Gather at Sumran Thai Cuisine

You can't find a better metaphor for modern-day Orange County than the birthday dinner I attended a couple of weeks ago at Sumran Thai Cuisine, in that sliver of western Westminster that's not Little Saigon. There were about a dozen of us, all Mexican-Americans, all children of immigrants who came to this country with nothing, only to have their kids become white-collar professionals: teachers and playwrights and artists and civil-rights activists and small-business owners and hack writers (me). All gathered to eat . . . Thai.

The Mexican love for Thai food isn't as prominent as our love for teriyaki bowls or pho, which has always surprised me given our cultures' mutual love of heat, tart and sweet. And while Thai food has long been popular in OC, it hasn't become a communal ritual à la taco runs or pub crawls. But at Sumran Thai, a lovefest was on display. Around us were tables filled with old, young, white, Vietnamese. Out came furious plates of green papaya salad, all about the funk of shrimp paste and the blinding hell of peppers. The E-San sausages, paired with peanuts and ginger, reminded us of chorizo; a tower of fried enoki mushrooms looked and tasted like chicharrón slivers.

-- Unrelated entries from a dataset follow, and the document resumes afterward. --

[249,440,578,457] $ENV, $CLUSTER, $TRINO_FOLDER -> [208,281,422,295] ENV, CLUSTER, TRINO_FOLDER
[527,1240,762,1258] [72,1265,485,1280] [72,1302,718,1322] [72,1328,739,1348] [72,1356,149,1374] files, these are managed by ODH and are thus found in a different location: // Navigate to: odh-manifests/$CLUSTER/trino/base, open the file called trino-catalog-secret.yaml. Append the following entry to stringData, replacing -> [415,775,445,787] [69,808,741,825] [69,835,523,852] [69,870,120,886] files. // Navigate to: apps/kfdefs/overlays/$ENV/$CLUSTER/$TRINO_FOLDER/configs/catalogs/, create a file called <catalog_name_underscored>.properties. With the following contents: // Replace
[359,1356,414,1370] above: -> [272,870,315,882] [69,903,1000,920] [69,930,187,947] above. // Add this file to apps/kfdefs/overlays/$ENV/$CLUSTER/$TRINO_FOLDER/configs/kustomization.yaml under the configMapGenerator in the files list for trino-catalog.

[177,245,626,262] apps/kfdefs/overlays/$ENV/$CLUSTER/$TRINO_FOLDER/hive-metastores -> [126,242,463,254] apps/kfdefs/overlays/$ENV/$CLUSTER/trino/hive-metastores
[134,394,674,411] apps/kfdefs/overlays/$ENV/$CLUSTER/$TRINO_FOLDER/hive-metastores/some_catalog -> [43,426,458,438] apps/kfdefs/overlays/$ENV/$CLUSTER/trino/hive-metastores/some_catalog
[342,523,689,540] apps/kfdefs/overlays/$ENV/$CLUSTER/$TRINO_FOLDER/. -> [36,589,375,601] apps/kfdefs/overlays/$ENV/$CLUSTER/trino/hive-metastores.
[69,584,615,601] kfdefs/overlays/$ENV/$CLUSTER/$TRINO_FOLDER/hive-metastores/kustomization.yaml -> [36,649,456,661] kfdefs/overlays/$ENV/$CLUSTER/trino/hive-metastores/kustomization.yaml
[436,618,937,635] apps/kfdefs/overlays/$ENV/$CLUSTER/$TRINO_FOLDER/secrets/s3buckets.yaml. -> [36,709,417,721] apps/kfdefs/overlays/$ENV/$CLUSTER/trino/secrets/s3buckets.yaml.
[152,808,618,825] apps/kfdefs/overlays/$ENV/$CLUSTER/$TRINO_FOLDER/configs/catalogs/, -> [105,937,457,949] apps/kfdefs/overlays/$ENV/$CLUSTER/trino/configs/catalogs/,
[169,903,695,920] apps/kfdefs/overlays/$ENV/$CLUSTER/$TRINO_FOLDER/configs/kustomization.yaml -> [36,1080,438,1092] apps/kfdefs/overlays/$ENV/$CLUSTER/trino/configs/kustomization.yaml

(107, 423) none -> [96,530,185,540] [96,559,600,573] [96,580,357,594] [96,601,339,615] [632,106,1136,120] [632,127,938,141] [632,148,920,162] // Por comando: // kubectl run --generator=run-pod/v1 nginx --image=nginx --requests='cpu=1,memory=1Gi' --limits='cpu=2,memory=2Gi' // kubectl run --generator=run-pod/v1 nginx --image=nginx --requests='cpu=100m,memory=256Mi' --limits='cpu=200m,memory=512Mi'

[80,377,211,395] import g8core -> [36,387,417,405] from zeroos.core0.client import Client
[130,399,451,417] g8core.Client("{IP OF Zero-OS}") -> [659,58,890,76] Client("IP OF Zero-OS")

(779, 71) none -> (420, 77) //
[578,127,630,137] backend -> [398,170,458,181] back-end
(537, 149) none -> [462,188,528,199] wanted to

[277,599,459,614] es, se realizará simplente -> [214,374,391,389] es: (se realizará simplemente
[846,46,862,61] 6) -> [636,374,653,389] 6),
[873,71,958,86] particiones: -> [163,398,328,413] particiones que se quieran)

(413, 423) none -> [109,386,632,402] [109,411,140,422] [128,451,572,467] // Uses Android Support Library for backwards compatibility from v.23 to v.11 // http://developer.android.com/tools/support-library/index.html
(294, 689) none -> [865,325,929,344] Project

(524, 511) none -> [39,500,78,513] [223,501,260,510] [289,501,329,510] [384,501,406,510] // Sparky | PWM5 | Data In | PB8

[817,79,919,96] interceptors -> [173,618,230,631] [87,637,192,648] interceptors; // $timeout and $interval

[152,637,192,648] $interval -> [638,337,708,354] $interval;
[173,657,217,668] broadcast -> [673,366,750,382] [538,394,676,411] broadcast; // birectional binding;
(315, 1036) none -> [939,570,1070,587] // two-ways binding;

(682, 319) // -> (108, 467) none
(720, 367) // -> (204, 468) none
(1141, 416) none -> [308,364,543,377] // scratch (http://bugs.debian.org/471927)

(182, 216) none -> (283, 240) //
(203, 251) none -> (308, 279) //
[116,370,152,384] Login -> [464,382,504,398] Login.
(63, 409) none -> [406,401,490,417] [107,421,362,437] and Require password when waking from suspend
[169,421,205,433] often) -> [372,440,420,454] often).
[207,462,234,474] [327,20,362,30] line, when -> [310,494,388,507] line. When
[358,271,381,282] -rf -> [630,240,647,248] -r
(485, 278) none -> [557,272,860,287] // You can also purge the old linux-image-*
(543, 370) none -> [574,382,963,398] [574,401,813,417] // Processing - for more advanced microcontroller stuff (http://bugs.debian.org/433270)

We all got drunk, of course: Singha and Shock Top, sake- and soju-based cocktails. I went with palm juice, a nonalcoholic drink so sweet I now can't look at chocolate without shuddering.

Sumran has streamlined its Thai-ness to appeal to a hipster crowd, with sleek lines and even a bar. But its core flavors are spectacular, making it one of the more underrated Thai joints in OC. And the staff is hilarious: At the end of the night, all of us bloated and happy, a young waitress gave us a scolding look. “None of you are going to eat the last egg roll?” she asked. We all waved our hands to signal “No más.”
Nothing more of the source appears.